Task item -> Please report how many lines in the data underneath hold the word "class", with no other text.
───── Data provided
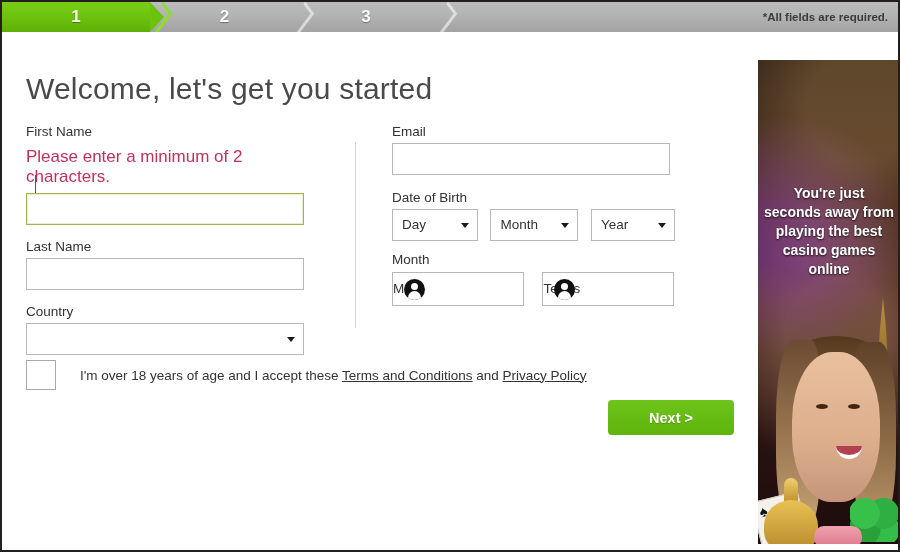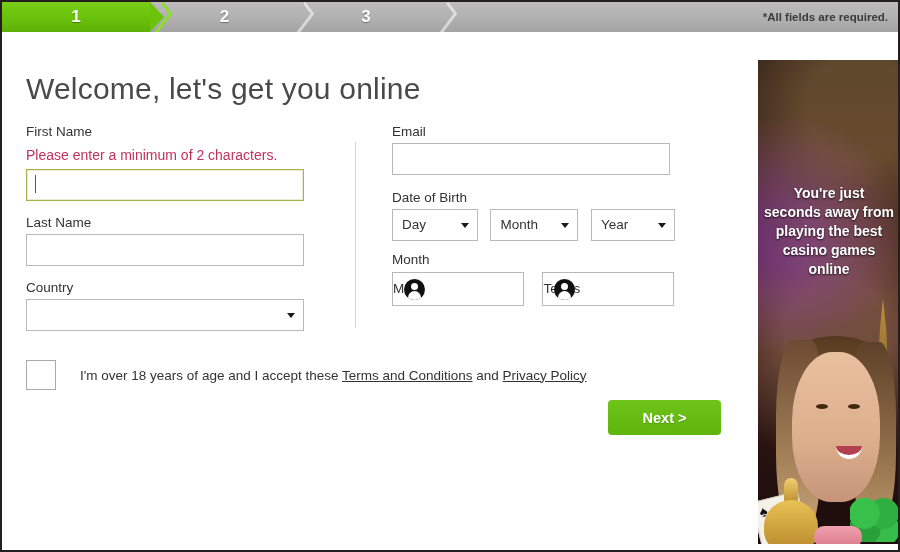--- a/index.html
+++ b/index.html
@@ -538,7 +538,7 @@
 
     <div class="form-wrap">
 
-      <h1 class="title">Welcome, let's get you online</h1>
+      <h1 class="title">Welcome, let's get you started</h1>
 
       <div class="divider"></div>
 

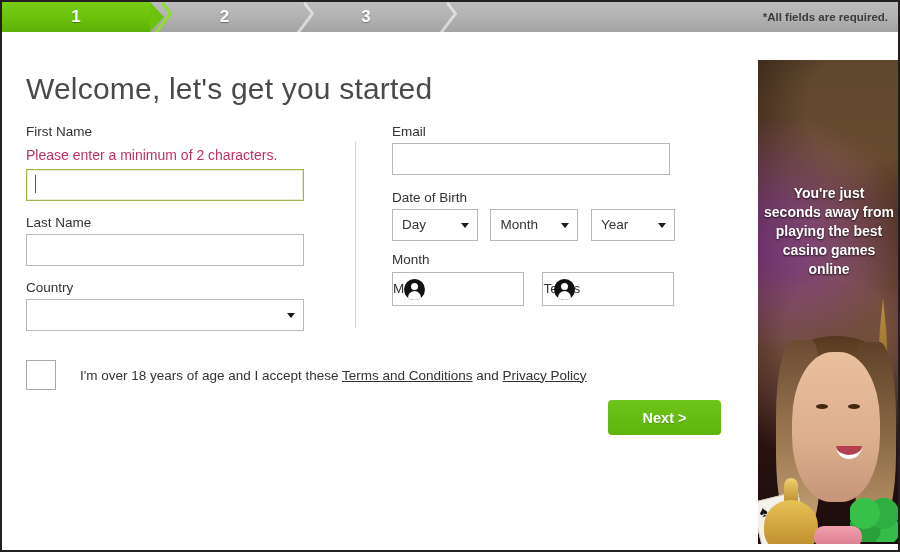--- a/index.html
+++ b/index.html
@@ -122,7 +122,7 @@
     margin-bottom: 4px;
   }
   .err-msg {
-    font-size: 14px;
+    font-size: 17px;
     color: #c0315e;
     display: block;
     margin: 8px 0 6px 0;

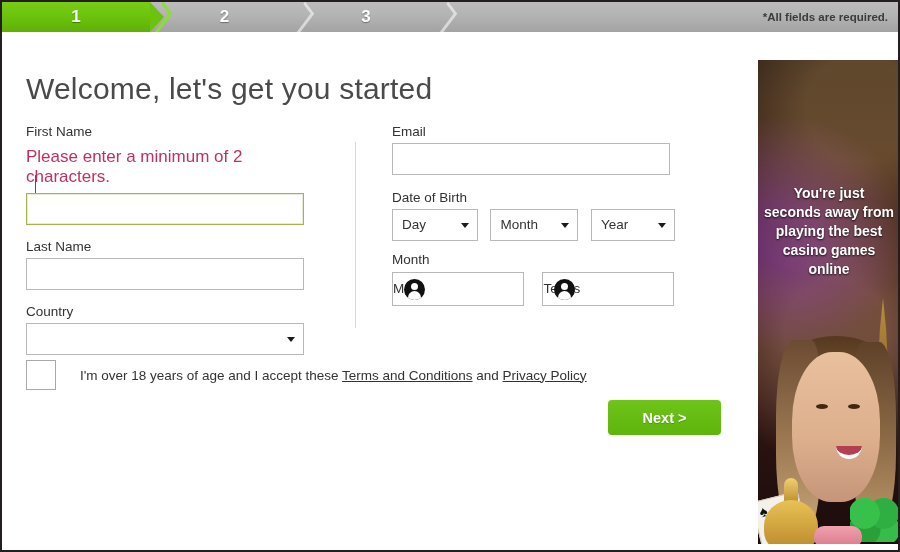--- a/index.html
+++ b/index.html
@@ -261,7 +261,7 @@
     position: absolute;
     left: 606px;
     top: 368px;
-    width: 113px;
+    width: 126px;
     height: 35px;
     border: none;
     border-radius: 4px;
──────────
Response box -> 4